### RECORDS FOR PROCESSING:
++++++

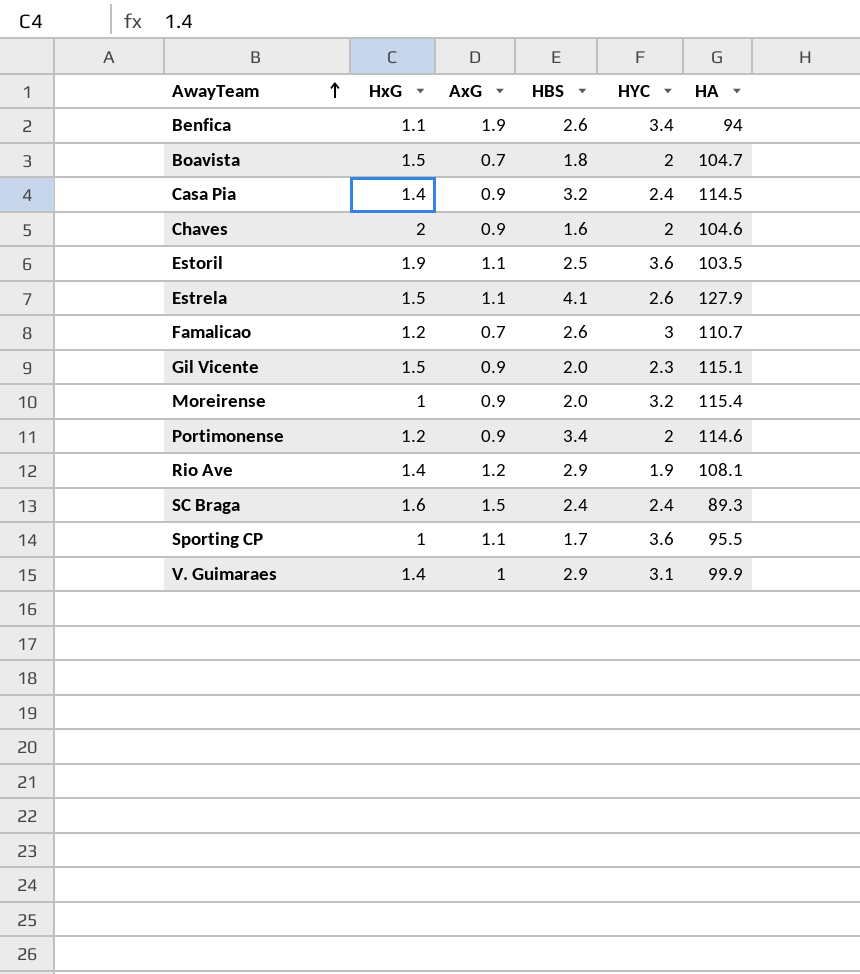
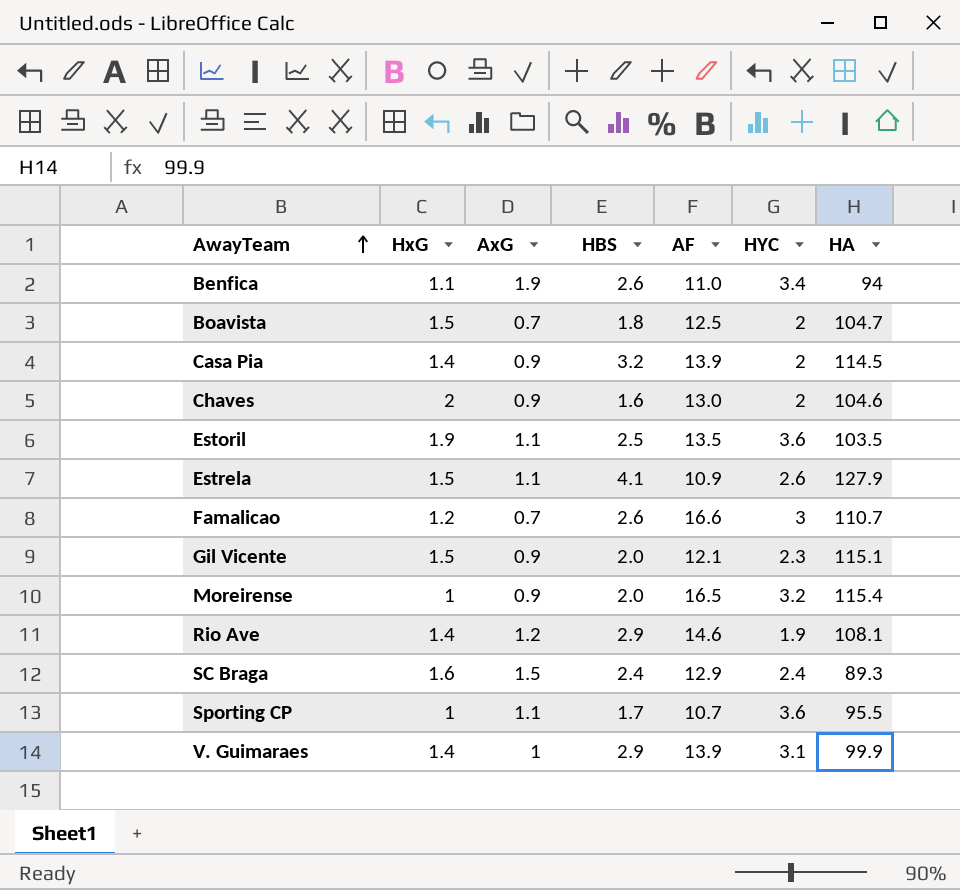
column AF | position: none -> 5
row Portimonense: 1.2 | 0.9 | 3.4 | 2 | 114.6 -> none
Casa Pia | HYC: 2.4 -> 2

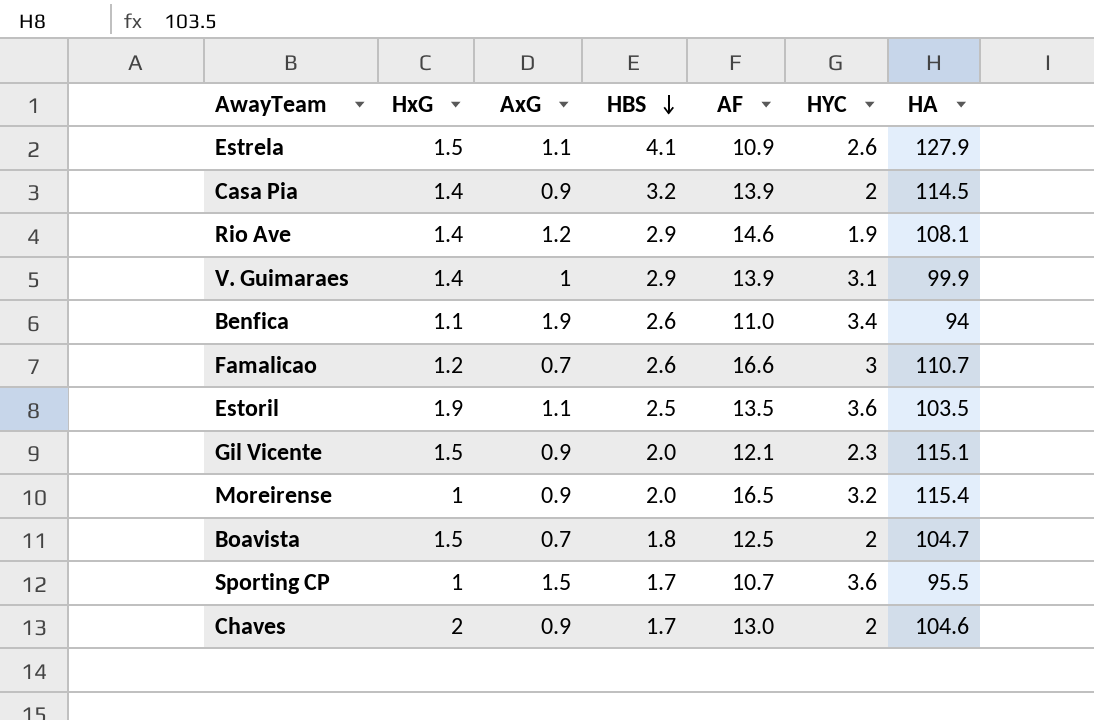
row order: AwayTeam ascending -> HBS descending
row SC Braga: 1.6 | 1.5 | 2.4 | 12.9 | 2.4 | 89.3 -> none
Sporting CP | AxG: 1.1 -> 1.5
Chaves | HBS: 1.6 -> 1.7

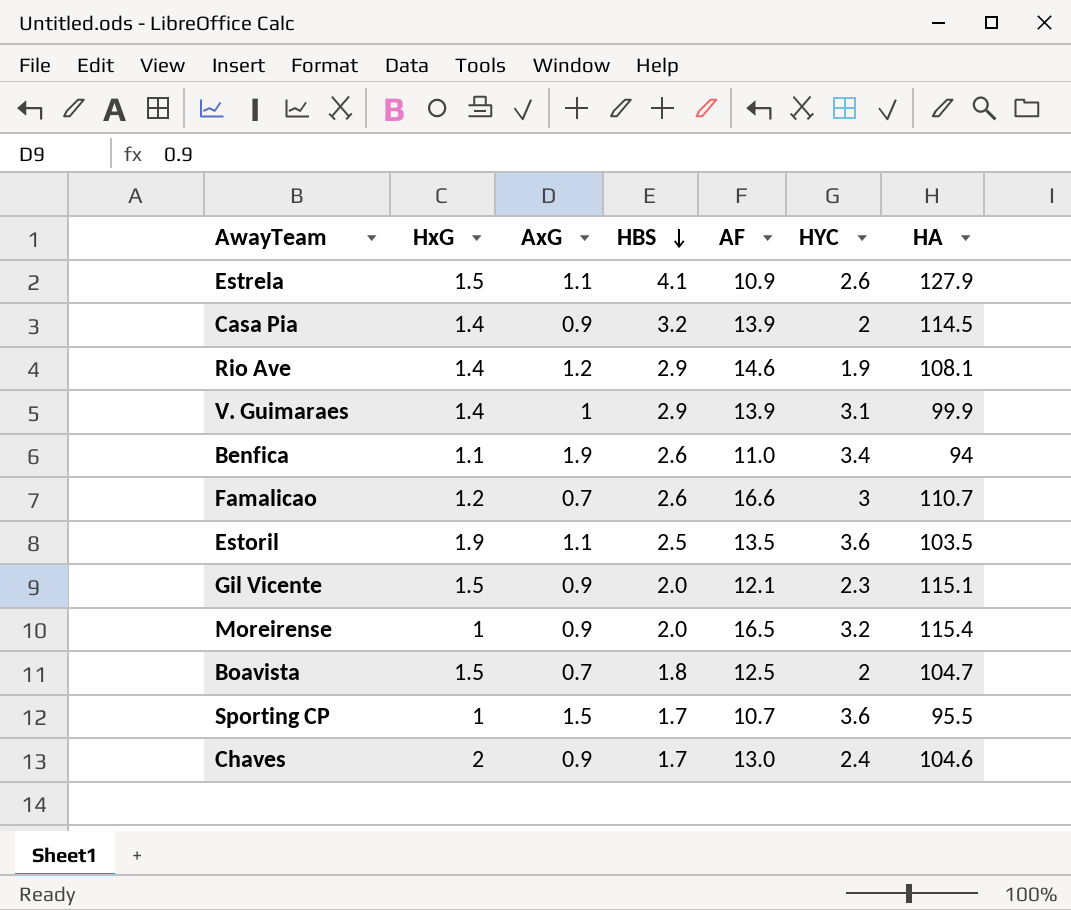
Chaves | HYC: 2 -> 2.4

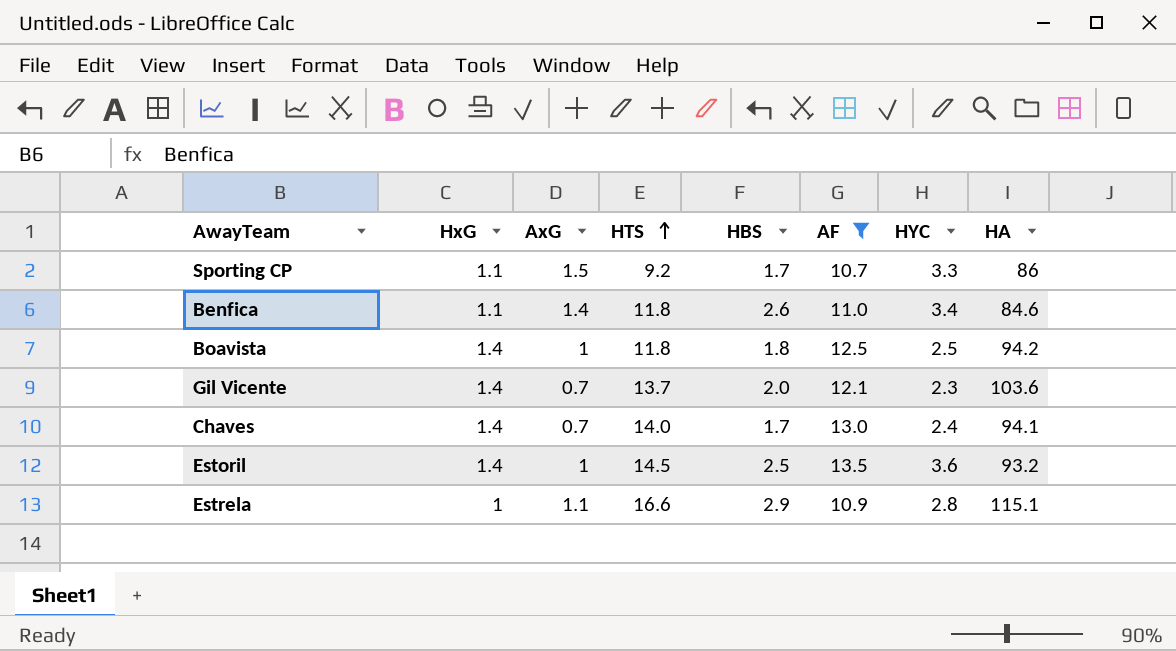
filter: none -> AF <= 13.5
row order: HBS descending -> HTS ascending
column HTS | position: none -> 4
Sporting CP | HxG: 1 -> 1.1
Sporting CP | HYC: 3.6 -> 3.3
Sporting CP | HA: 95.5 -> 86
Benfica | AxG: 1.9 -> 1.4
Benfica | HA: 94 -> 84.6
Boavista | HxG: 1.5 -> 1.4
Boavista | AxG: 0.7 -> 1
Boavista | HYC: 2 -> 2.5
Boavista | HA: 104.7 -> 94.2
Gil Vicente | HxG: 1.5 -> 1.4
Gil Vicente | AxG: 0.9 -> 0.7
Gil Vicente | HA: 115.1 -> 103.6
Chaves | HxG: 2 -> 1.4
Chaves | AxG: 0.9 -> 0.7
Chaves | HA: 104.6 -> 94.1
Estoril | HxG: 1.9 -> 1.4
Estoril | AxG: 1.1 -> 1
Estoril | HA: 103.5 -> 93.2
Estrela | HxG: 1.5 -> 1
Estrela | HBS: 4.1 -> 2.9
Estrela | HYC: 2.6 -> 2.8
Estrela | HA: 127.9 -> 115.1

++++++

Copy out the lines of the data where the string "Chaves" occurs.

### WRITTEN RESPONSE:
Chaves | HBS: 1.6 -> 1.7
Chaves | HYC: 2 -> 2.4
Chaves | HxG: 2 -> 1.4
Chaves | AxG: 0.9 -> 0.7
Chaves | HA: 104.6 -> 94.1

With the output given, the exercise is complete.